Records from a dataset

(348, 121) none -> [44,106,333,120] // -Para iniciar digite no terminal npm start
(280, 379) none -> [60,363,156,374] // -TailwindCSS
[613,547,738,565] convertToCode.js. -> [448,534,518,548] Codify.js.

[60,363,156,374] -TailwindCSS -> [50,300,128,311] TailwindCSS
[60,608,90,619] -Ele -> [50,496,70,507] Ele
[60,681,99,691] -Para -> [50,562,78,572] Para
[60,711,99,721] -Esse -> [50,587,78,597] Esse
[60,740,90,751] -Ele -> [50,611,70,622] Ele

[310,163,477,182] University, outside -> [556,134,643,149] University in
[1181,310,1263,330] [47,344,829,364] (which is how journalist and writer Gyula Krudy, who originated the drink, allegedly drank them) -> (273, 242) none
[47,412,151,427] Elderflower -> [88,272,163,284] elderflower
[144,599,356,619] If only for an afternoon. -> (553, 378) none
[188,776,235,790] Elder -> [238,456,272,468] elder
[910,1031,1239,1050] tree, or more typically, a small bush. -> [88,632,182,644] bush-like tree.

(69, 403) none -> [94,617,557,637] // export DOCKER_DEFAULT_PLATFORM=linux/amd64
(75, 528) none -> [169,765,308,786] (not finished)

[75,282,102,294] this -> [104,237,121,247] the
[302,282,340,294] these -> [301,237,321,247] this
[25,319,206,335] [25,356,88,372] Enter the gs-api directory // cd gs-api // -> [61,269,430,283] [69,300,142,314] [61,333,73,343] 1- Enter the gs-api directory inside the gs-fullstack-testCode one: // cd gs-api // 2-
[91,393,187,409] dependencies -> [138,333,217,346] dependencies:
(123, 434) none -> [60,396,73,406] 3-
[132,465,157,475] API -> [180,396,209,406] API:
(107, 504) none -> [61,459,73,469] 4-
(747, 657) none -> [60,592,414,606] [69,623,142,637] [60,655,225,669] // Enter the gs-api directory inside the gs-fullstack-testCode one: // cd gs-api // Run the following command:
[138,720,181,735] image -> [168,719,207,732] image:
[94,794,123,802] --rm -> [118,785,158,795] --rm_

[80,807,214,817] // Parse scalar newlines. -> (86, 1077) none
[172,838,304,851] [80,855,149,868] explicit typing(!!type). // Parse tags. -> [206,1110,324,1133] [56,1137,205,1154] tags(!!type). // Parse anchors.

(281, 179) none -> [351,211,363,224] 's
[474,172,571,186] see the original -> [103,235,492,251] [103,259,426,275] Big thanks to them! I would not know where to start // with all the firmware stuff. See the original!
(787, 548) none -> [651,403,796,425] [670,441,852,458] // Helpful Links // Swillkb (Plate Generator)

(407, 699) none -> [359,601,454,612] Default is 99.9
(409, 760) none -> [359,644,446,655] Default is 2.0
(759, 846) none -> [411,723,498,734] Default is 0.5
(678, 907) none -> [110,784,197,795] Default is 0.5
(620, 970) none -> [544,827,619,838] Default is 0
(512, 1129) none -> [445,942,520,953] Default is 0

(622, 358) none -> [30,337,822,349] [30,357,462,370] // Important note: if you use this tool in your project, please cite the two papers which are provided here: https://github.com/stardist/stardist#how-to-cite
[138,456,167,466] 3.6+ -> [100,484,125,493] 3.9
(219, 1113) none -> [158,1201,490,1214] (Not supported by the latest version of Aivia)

= About this exercise =
Please give the entries above again in full, exactly as written.

= Expected answer =
(348, 121) none -> [44,106,333,120] // -Para iniciar digite no terminal npm start
(280, 379) none -> [60,363,156,374] // -TailwindCSS
[613,547,738,565] convertToCode.js. -> [448,534,518,548] Codify.js.

[60,363,156,374] -TailwindCSS -> [50,300,128,311] TailwindCSS
[60,608,90,619] -Ele -> [50,496,70,507] Ele
[60,681,99,691] -Para -> [50,562,78,572] Para
[60,711,99,721] -Esse -> [50,587,78,597] Esse
[60,740,90,751] -Ele -> [50,611,70,622] Ele

[310,163,477,182] University, outside -> [556,134,643,149] University in
[1181,310,1263,330] [47,344,829,364] (which is how journalist and writer Gyula Krudy, who originated the drink, allegedly drank them) -> (273, 242) none
[47,412,151,427] Elderflower -> [88,272,163,284] elderflower
[144,599,356,619] If only for an afternoon. -> (553, 378) none
[188,776,235,790] Elder -> [238,456,272,468] elder
[910,1031,1239,1050] tree, or more typically, a small bush. -> [88,632,182,644] bush-like tree.

(69, 403) none -> [94,617,557,637] // export DOCKER_DEFAULT_PLATFORM=linux/amd64
(75, 528) none -> [169,765,308,786] (not finished)

[75,282,102,294] this -> [104,237,121,247] the
[302,282,340,294] these -> [301,237,321,247] this
[25,319,206,335] [25,356,88,372] Enter the gs-api directory // cd gs-api // -> [61,269,430,283] [69,300,142,314] [61,333,73,343] 1- Enter the gs-api directory inside the gs-fullstack-testCode one: // cd gs-api // 2-
[91,393,187,409] dependencies -> [138,333,217,346] dependencies:
(123, 434) none -> [60,396,73,406] 3-
[132,465,157,475] API -> [180,396,209,406] API:
(107, 504) none -> [61,459,73,469] 4-
(747, 657) none -> [60,592,414,606] [69,623,142,637] [60,655,225,669] // Enter the gs-api directory inside the gs-fullstack-testCode one: // cd gs-api // Run the following command:
[138,720,181,735] image -> [168,719,207,732] image:
[94,794,123,802] --rm -> [118,785,158,795] --rm_

[80,807,214,817] // Parse scalar newlines. -> (86, 1077) none
[172,838,304,851] [80,855,149,868] explicit typing(!!type). // Parse tags. -> [206,1110,324,1133] [56,1137,205,1154] tags(!!type). // Parse anchors.

(281, 179) none -> [351,211,363,224] 's
[474,172,571,186] see the original -> [103,235,492,251] [103,259,426,275] Big thanks to them! I would not know where to start // with all the firmware stuff. See the original!
(787, 548) none -> [651,403,796,425] [670,441,852,458] // Helpful Links // Swillkb (Plate Generator)

(407, 699) none -> [359,601,454,612] Default is 99.9
(409, 760) none -> [359,644,446,655] Default is 2.0
(759, 846) none -> [411,723,498,734] Default is 0.5
(678, 907) none -> [110,784,197,795] Default is 0.5
(620, 970) none -> [544,827,619,838] Default is 0
(512, 1129) none -> [445,942,520,953] Default is 0

(622, 358) none -> [30,337,822,349] [30,357,462,370] // Important note: if you use this tool in your project, please cite the two papers which are provided here: https://github.com/stardist/stardist#how-to-cite
[138,456,167,466] 3.6+ -> [100,484,125,493] 3.9
(219, 1113) none -> [158,1201,490,1214] (Not supported by the latest version of Aivia)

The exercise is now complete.